Studies discovered that this dominance of motorcycles on streets had sunk the eagerness to upgrade road conditions in coping with the increasing car presence on the street. One reason is that though car ownership is rising, many people use cars or motorcycles depending on occasions instead of completely getting rid of motorcycles. The built infrastructure was designed to suit motorcycle transport and thus, has reduced the necessity to make a change.[9] Besides, a bulk of efforts are needed to accommodate cars due to the differences in space required. For example, the street space required cars are much larger than that of motorcycles. Thus, cars cannot travel through numerous narrow alleys around the cities. In addition, the parking lots for motorcycles are significantly smaller than that of cars. The former motorcycle parking areas are not enough to accommodate car parking.

=== Urban modernity ===
Urban modernity is also a concern around the motorcycle industry. Favoring the four-wheel vehicles, the government sees the motorcycle as a slow-mobility and less-productive form of transport. They consider motorcycles to detract from the state's vision of a clean, organized, modern urban space. This preference towards cars has impacted the considerable number of motorcycle taxis (in Vietnamese: xe ôm) in the cities. Many studies have examined the interaction between the state and motorcycle taxi drivers, representing the conflict of interest to beautify the urban scene and defend one's livelihood.

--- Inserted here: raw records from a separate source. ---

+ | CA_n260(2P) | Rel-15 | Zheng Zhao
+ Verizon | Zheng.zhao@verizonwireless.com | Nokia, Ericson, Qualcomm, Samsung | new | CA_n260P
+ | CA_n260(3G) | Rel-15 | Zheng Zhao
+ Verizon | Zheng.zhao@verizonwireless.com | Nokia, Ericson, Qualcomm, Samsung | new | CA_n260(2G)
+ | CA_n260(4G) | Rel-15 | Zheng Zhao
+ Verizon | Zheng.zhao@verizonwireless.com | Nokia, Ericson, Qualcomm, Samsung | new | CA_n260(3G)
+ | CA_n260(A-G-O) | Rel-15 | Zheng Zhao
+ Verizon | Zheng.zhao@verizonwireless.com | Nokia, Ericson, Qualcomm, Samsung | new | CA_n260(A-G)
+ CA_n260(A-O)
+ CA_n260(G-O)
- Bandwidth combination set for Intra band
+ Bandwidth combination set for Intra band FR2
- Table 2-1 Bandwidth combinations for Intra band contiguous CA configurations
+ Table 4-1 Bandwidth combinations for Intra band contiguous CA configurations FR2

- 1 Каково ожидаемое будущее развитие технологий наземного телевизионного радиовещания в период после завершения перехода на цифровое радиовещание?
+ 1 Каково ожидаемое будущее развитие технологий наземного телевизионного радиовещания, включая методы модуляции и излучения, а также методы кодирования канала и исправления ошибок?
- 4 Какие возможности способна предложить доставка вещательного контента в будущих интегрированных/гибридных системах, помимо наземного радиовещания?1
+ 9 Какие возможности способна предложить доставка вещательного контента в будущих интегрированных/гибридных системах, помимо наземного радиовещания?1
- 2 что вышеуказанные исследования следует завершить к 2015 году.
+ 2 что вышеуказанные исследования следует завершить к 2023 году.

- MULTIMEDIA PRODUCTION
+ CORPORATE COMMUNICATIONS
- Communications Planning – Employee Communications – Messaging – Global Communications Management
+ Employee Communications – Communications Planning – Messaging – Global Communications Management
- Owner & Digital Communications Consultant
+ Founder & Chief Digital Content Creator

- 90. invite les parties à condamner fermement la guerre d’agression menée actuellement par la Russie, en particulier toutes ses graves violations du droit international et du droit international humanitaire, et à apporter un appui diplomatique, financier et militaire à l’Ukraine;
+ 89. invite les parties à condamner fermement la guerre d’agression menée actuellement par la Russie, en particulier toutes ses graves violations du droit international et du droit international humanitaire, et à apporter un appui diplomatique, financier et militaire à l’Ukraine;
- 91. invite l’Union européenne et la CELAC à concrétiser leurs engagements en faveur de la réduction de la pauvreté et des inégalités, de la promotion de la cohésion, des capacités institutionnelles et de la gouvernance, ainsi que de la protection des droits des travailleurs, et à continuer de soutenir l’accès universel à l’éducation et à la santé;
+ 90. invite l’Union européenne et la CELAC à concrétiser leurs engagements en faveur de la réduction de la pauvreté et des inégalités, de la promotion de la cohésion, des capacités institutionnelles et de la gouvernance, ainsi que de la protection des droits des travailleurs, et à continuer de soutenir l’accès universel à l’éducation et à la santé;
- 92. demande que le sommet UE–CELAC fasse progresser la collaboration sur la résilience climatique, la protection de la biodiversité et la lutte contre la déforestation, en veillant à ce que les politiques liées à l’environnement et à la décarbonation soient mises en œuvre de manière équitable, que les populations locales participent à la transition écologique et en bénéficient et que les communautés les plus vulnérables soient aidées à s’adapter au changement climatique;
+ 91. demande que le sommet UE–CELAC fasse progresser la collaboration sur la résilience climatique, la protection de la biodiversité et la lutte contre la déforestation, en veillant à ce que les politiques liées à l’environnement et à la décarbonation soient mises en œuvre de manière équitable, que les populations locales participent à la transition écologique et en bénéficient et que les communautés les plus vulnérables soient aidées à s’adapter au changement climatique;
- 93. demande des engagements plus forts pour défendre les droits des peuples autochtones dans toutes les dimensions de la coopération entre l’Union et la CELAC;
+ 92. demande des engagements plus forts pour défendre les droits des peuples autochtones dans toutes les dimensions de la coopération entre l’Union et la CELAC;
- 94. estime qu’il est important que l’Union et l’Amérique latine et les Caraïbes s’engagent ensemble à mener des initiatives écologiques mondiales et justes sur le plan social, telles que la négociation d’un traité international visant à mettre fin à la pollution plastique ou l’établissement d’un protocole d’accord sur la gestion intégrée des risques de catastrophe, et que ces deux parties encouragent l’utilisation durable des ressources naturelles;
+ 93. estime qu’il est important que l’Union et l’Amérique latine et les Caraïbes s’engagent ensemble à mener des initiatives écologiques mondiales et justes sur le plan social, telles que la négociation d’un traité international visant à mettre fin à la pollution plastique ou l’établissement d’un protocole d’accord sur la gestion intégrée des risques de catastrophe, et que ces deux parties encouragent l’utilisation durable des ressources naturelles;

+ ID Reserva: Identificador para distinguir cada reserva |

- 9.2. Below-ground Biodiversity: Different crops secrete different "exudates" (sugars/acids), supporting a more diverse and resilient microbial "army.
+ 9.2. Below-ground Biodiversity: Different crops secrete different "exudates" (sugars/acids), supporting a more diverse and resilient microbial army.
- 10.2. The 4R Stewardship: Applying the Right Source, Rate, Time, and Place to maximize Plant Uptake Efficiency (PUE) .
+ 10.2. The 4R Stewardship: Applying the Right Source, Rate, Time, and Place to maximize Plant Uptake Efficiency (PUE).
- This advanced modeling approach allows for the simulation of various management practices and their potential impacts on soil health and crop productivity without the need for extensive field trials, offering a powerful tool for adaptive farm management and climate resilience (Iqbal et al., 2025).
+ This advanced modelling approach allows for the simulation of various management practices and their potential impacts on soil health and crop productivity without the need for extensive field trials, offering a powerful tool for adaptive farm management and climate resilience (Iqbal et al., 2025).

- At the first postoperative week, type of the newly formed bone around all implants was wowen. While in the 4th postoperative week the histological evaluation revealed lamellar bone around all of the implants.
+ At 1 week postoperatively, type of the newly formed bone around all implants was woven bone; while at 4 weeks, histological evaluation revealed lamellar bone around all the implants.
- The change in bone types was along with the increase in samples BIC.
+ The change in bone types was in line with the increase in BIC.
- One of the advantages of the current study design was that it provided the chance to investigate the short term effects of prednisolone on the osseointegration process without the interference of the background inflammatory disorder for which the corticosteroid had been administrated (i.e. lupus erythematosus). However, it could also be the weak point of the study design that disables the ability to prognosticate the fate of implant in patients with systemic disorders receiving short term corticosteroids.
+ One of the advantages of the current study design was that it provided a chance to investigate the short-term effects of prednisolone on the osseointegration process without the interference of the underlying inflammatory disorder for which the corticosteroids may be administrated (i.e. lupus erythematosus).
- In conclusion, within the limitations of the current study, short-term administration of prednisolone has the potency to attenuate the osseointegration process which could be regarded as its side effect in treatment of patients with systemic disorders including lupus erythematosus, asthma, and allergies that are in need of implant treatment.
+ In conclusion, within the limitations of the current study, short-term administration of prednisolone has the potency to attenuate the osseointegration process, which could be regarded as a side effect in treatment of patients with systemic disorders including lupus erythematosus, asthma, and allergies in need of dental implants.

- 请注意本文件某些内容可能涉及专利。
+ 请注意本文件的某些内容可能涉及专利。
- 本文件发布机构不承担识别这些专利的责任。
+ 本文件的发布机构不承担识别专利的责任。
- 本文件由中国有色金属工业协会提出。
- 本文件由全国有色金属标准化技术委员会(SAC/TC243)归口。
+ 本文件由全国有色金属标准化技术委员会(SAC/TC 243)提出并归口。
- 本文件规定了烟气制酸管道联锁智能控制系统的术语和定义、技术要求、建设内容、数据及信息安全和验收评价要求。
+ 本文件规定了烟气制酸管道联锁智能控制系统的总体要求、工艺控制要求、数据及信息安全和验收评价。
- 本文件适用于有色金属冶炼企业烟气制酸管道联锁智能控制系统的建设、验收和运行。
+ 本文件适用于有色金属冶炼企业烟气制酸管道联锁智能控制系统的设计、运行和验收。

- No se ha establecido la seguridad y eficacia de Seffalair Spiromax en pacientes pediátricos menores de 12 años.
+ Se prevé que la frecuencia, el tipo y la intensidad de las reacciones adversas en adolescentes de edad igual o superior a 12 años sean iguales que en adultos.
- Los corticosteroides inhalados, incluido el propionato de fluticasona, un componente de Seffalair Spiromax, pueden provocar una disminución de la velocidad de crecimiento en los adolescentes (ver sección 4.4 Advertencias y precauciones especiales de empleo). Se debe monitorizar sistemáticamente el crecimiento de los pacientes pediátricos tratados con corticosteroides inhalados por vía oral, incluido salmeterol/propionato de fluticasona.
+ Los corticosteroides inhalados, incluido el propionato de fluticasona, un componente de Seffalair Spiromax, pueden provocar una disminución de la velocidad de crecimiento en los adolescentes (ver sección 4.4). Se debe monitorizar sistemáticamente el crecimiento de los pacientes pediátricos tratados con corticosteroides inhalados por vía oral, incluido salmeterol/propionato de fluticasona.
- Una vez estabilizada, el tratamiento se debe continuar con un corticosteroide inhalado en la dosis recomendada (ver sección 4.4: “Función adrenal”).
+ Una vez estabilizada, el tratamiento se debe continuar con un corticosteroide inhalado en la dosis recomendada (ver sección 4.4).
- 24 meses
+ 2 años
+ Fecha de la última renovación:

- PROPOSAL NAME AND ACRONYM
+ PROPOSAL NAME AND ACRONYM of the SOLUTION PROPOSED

While the state tries to enforce regulations and fines to clear motorcycle taxis on streets, motorcycle taxi drivers develop tactics to avoid being caught or fined by the traffic policies. For example, immediate information about the new police stops is shared among drivers to help each other reroute and avoid being pulled over by the traffic police. Moreover, motorcycle taxi drivers learn to perform a particular identity, such as too poor to pay the fine or a retired soldier who struggles for life. In doing so, they increase the chance to avoid fines when being pulled over by traffic police.

==See also==
- Transport in Vietnam
- Automotive industry in Vietnam

==Notes==
- [1] In 2014, there were more than 43 million registered motorcycles in Vietnam.
- [2] The level of restriction on motorcycles in Ho Chi Minh city is ambiguous. In March 2019, the city authority announced not to ban motorcycles on streets but to restrict its entrance to certain districts. However, in April 2019, local editorial inclined to see that this restriction would turn into a banning regulation.
- [3] National Internal Migration Survey is conducted by the General Statistics Office of Vietnam every five years since 2015. The latest one is supposed to conduct in 2020, but the findings have not yet been released online.
- [4] Compare to cars and other vehicles, motorbikes typically have lower upfront costs and require less maintenance. This is the main reason why there are still so many motorbikes in Vietnam.